┏━━

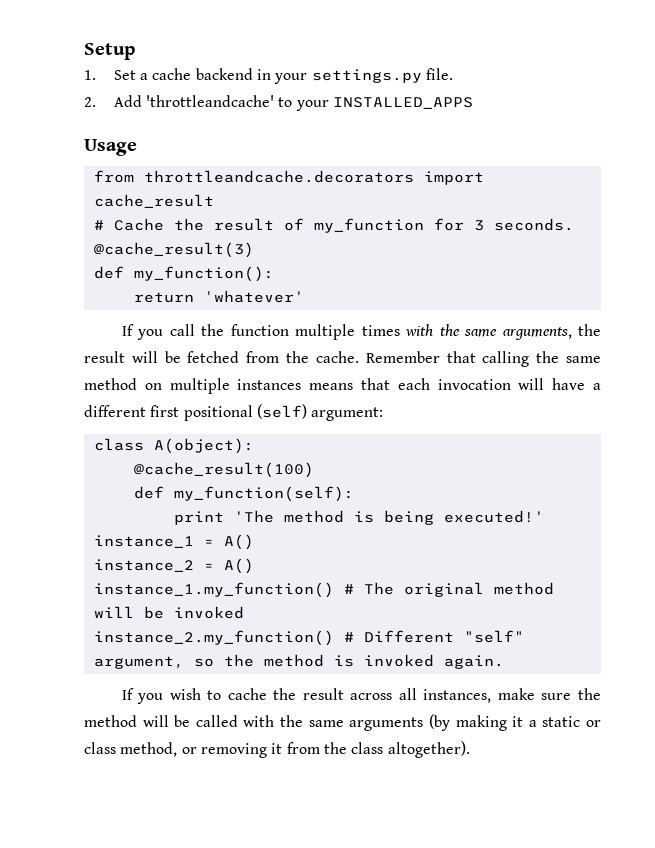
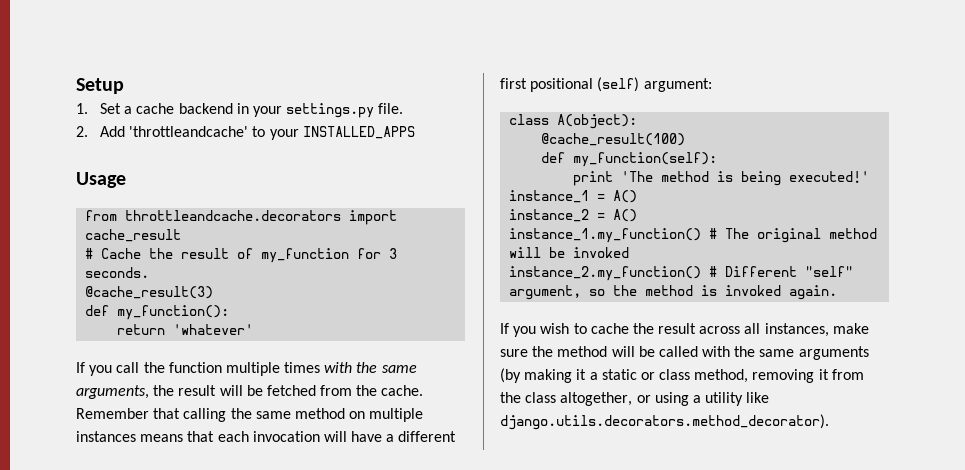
[181,747,197,754] or -> (749, 376) none
[387,741,470,758] altogether). -> [560,392,770,406] [500,414,829,430] altogether, or using a utility like django.utils.decorators.method_decorator).

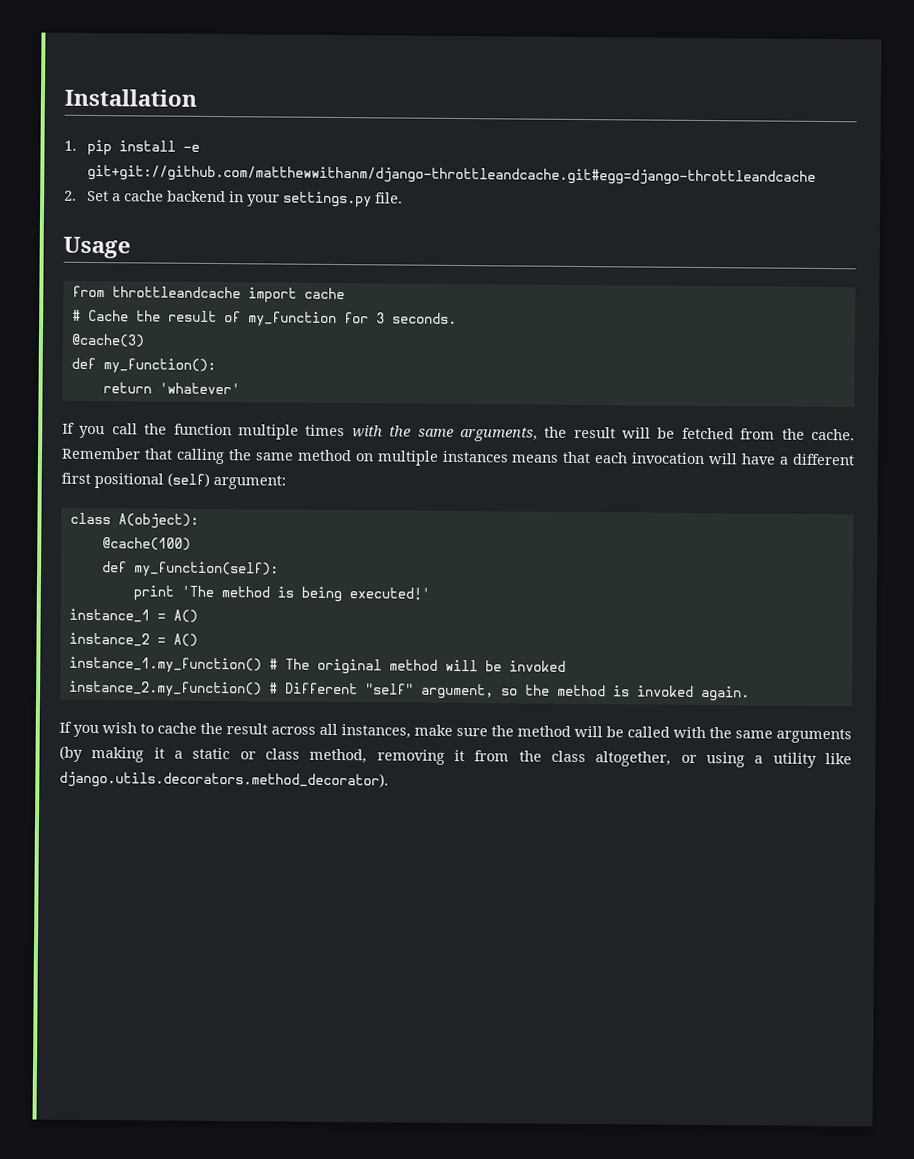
[76,78,124,94] [76,103,88,114] Setup // 1. -> [64,88,198,107] [64,139,200,156] [86,164,816,186] [64,190,77,201] Installation // 1. pip install -e git+git://github.com/matthewwithanm/django-throttleandcache.git#egg=django-throttleandcache // 2.
[76,126,415,140] // 2. Add 'throttleandcache' to your INSTALLED_APPS -> (403, 198) none
[125,210,398,225] [85,229,182,242] throttleandcache.decorators import cache_result -> [111,286,345,303] throttleandcache import cache
[85,286,214,299] @cache_result(3) -> [70,333,144,348] @cache(3)
[541,133,686,146] @cache_result(100) -> [101,537,191,551] @cache(100)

┗━━

_Problem description_:
Begin with the line that contains "[76,126,415,140] // 2." and print each line exactly until the data ends, including the last line.

_Result for this task_:
[76,126,415,140] // 2. Add 'throttleandcache' to your INSTALLED_APPS -> (403, 198) none
[125,210,398,225] [85,229,182,242] throttleandcache.decorators import cache_result -> [111,286,345,303] throttleandcache import cache
[85,286,214,299] @cache_result(3) -> [70,333,144,348] @cache(3)
[541,133,686,146] @cache_result(100) -> [101,537,191,551] @cache(100)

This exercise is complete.